Miladin "Dado" Pršo (born 5 November 1974) is a Croatian former professional footballer who played as a forward.

Pršo played for seven different teams and made over 300 league appearances as a professional. He was included in the Monaco team that reached the 2004 UEFA Champions League Final, and part of the Rangers team that won the League and Cup double in 2005. Pršo received 32 caps for Croatia and was part of the squad at UEFA Euro 2004 and 2006 FIFA World Cup. He retired in June 2007 from the Scottish Premier League club Rangers.

Pršo holds French nationality, thus he was not considered a foreigner during his stay in Ligue 1. He was a coach for a youth team in Villefranche-sur-Mer.

Club career

Early career
Born in Zadar, Pršo began training with the local clubs NK Bagat and NK Zadar before moving to HNK Hajduk Split, at aged 12. He went through the ranks of Hajduk until, in 1991, a medical check allegedly revealed that he had an irregular heartbeat, prompting the team to release him, thinking he was therefore unfit for professional football. Pršo showed no traces of such a defect ever since though. When the Croatian league was formed he joined NK Pazinka, playing his only season at the top level of Croatian football at 18 years of age. In 1993, he moved to France to play for FC Rouen, and then moved to Saint Raphaël in 1995, where he worked as a car mechanic while he continued playing football.

Monaco
In 1996, then-AS Monaco manager Jean Tigana noticed Pršo and bought the forward, although he would spend that season in the reserve side (alongside David Trezeguet), he was sent on loan to AC Ajaccio. In 1999-2000, he helped AS Monaco win the national championship. Pršo also helped them to the UEFA Champions League final in 2004. He is perhaps best remembered for his four goals in the 8–3 win over Deportivo La Coruña (a game which was played on his 29th birthday), which was the highest scoring Champions League scoreline. That night, he also equaled the competition record, joining Marco van Basten and Simone Inzaghi as the competition's top scorer in a single match; this has since been surpassed by Lionel Messi and Luiz Adriano.

Rangers
In May 2004, Pršo signed for Scottish side Rangers on a free transfer. In his first season at the club he played 34 league matches, scoring 18 goals to help Rangers win the Scottish Premier League amid dramatic scenes in the final minutes on the last day of the season; he also won the Scottish League Cup. Departing Rangers manager Alex McLeish hailed Pršo as his "best Rangers signing," at the end of the 2005–06 season.

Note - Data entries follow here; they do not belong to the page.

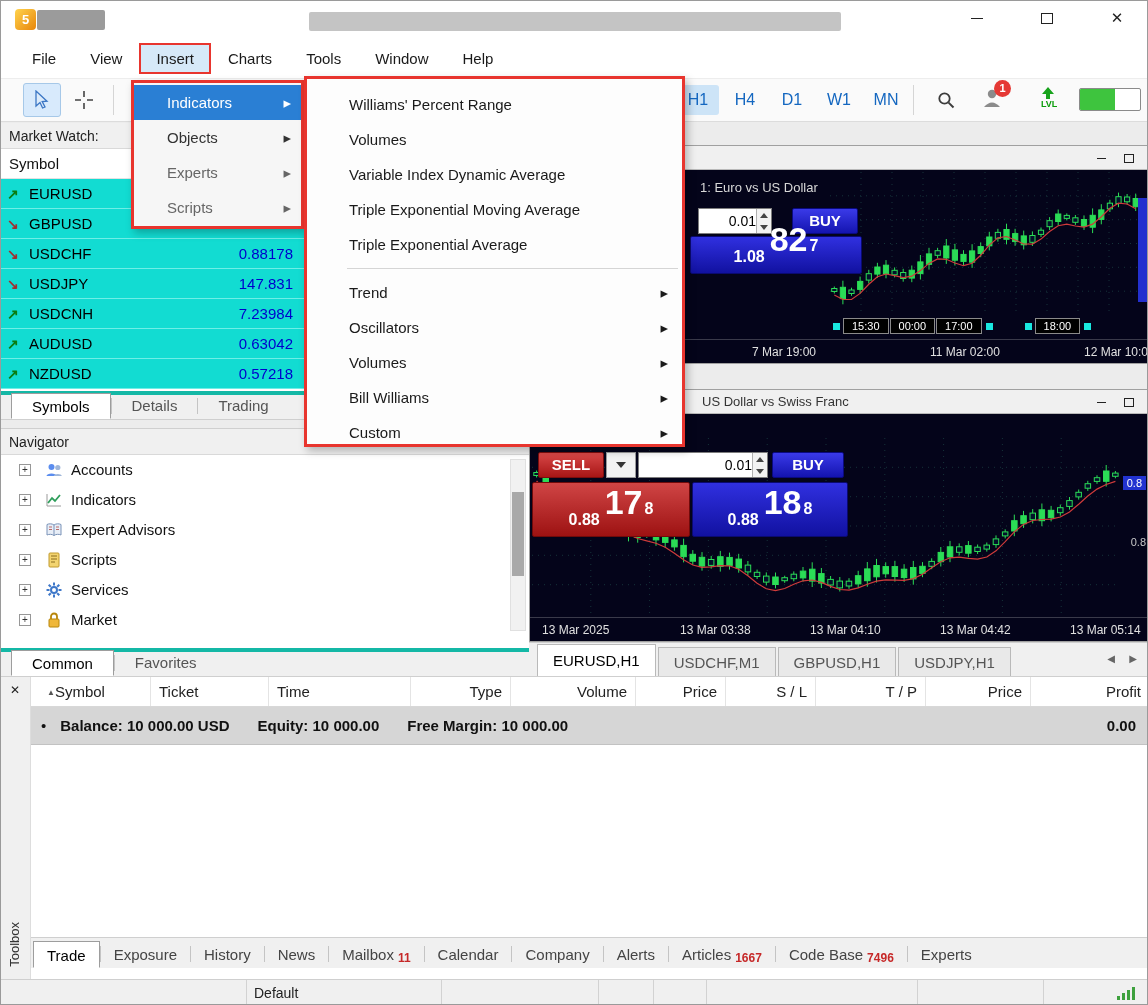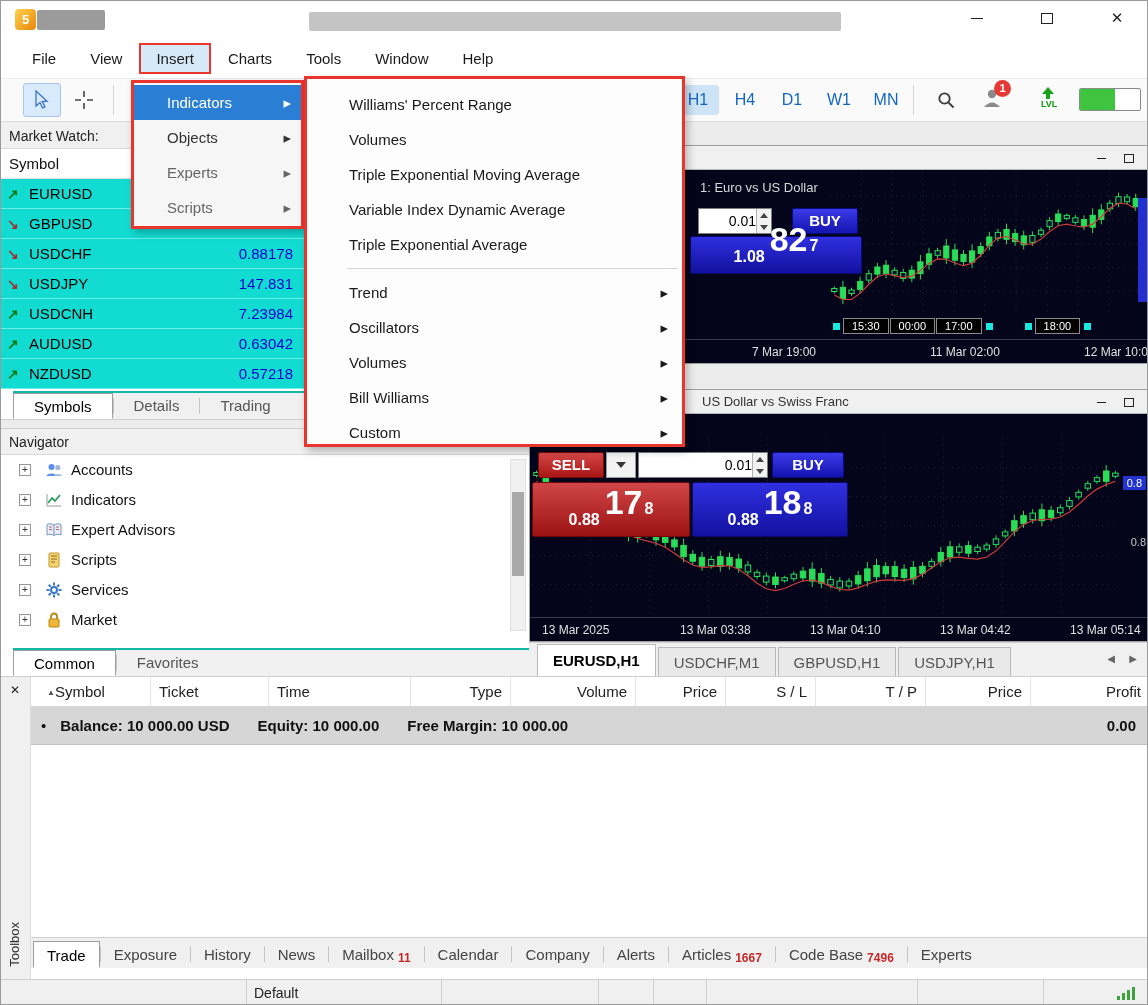--- a/index.html
+++ b/index.html
@@ -30,21 +30,21 @@
   .tf{display:flex;gap:5px}
   .tfbtn{width:42px;height:30px;line-height:30px;text-align:center;font-size:16px;color:#1467c0;border-radius:3px}
   .tfbtn.active{background:#cde4f7}
   .badge{position:absolute;right:-8px;top:-7px;min-width:17px;height:17px;border-radius:9px;background:#e53935;color:#fff;font-size:11px;font-weight:bold;line-height:17px;text-align:center;padding:0 3px}
   .lvl{display:flex;flex-direction:column;font-size:9px;color:#0a9c0a;font-weight:bold}
   .progress{border:1px solid #8a8a8a;background:#fff;border-radius:2px;overflow:hidden}
   .progress>i{display:block;height:100%;width:58%;background:#3ec43e}
 
   
   .phead{height:26px;background:#f0f0f0;border-bottom:1px solid #d9d9d9;font-size:14px;line-height:26px;padding-left:8px;color:#222}
-  .ptabs{position:absolute;left:12px;bottom:0;width:100%;height:28px;background:#f0f0f0;border-top:2px solid #14b8a6;display:flex;align-items:flex-end;}
+  .ptabs{position:absolute;left:0;bottom:0;width:100%;height:28px;background:#f0f0f0;border-top:4px solid #14b8a6;display:flex;align-items:flex-end;padding-left:10px}
   .ptab{padding:0 20px;height:26px;line-height:26px;font-size:15px;color:#555}
   .ptab.active{background:#fff;border:1px solid #9d9d9d;border-bottom:1px solid #fff;color:#000}
   .tsepline{width:1px;height:16px;background:#c4c4c4;margin:0 0 5px 0}
 
   
   .mwpanel{left:0;top:122px;width:528px;height:297px;background:#fff;border-bottom:1px solid #cfcfcf;z-index:2}
   .mw-colhead{height:30px;background:#fff;border-bottom:1px solid #e2e2e2;font-size:15px;line-height:30px;padding-left:8px;position:relative;color:#111}
   .coldiv{position:absolute;top:0;width:1px;height:100%;background:#e2e2e2}
   .mwrow{height:30px;background:#12dcd2;position:relative;border-bottom:1px solid #6eeee6}
   .arr{position:absolute;left:6px;line-height:30px;font-size:14px;font-weight:bold}
@@ -92,21 +92,21 @@
   .tbox{display:inline-block;background:#000;border:1px solid #8a8a8a;color:#fff;font-size:11px;padding:1px 8px;margin-right:1px}
   .cyansq{display:inline-block;width:7px;height:7px;background:#19e8e0;margin:0 3px}
   .tgap{display:inline-block;width:26px}
   .pstrip{position:absolute;background:#2330cf}
   .axlbl{position:absolute;right:2px;color:#c8c8c8;font-size:11px}
   .axlbl.hot{background:#2233d0;color:#fff;padding:1px 4px}
 
   
   .ctabs{left:528px;top:641px;width:620px;height:34px;background:#f0f0f0;border-top:1px solid #cfcfcf;display:flex;align-items:flex-end;padding-left:8px;z-index:2}
   .ctab{padding:0 15px;height:29px;line-height:29px;font-size:15px;color:#555;border:1px solid #b9b9b9;border-bottom:none;background:#e9e9e9;margin-right:2px;white-space:nowrap}
-  .ctab.active{background:#fff;color:#000;font-weight:bold;height:32px;line-height:32px}
+  .ctab.active{background:#fff;color:#000;font-weight:normal;height:32px;line-height:32px}
   .ctab-arrow{position:absolute;top:10px;color:#666;font-size:10px}
   .ctab-arrow.l::before{content:"◀"}
   .ctab-arrow.r::before{content:"▶"}
 
   
   .toolbox{left:0;top:675px;width:1148px;height:303px;background:#fff;border-top:1px solid #cfcfcf;z-index:2}
   .tstrip{position:absolute;left:0;top:0;width:30px;height:100%;background:#f0f0f0;border-right:1px solid #ddd}
   .tclose{position:absolute;left:9px;top:6px;font-size:12px;color:#222}
   .tclose::before{content:"✕"}
   .vlabel{position:absolute;left:6px;bottom:12px;writing-mode:vertical-rl;transform:rotate(180deg);font-size:13px;color:#333}
@@ -769,22 +769,22 @@
     </div>
     <div class="ditem dim">
       <span>Scripts</span>
       <span class="dar"></span>
     </div>
   </div>
 
   <div class="abs submenu">
     <div class="sitem"><span>Williams' Percent Range</span></div>
     <div class="sitem"><span>Volumes</span></div>
+    <div class="sitem"><span>Variable Index Dynamic Average</span></div>
     <div class="sitem"><span>Triple Exponential Moving Average</span></div>
-    <div class="sitem"><span>Variable Index Dynamic Average</span></div>
     <div class="sitem"><span>Triple Exponential Average</span></div>
     <div class="ssep2"></div>
     <div class="sitem"><span>Trend</span><span class="dar"></span></div>
     <div class="sitem"><span>Oscillators</span><span class="dar"></span></div>
     <div class="sitem"><span>Volumes</span><span class="dar"></span></div>
     <div class="sitem"><span>Bill Williams</span><span class="dar"></span></div>
     <div class="sitem"><span>Custom</span><span class="dar"></span></div>
   </div>
 
 </div>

Pršo remained a member of the 2006–07 Rangers team, despite announcing his retirement from international football. He suggested he would retire from club football on the expiration of his contract in 2007. Despite this, Pršo's agent stated early in 2007 that he would like to continue playing for Rangers if his fitness allowed it, only to announce in February 2007 that his retirement was potentially imminent. Shortly afterwards, it was confirmed that Pršo could play on for a minimum of one season. But this comment proved to be premature as Pršo announced he would part company with Rangers at the end of the 2007 season due to his recurring knee problems. Pršo's agent also stated that he would seek a transfer to a league where physical fitness was not as much of a requirement, rather than end his footballing career completely, and suggested North America and Asia as possible destinations.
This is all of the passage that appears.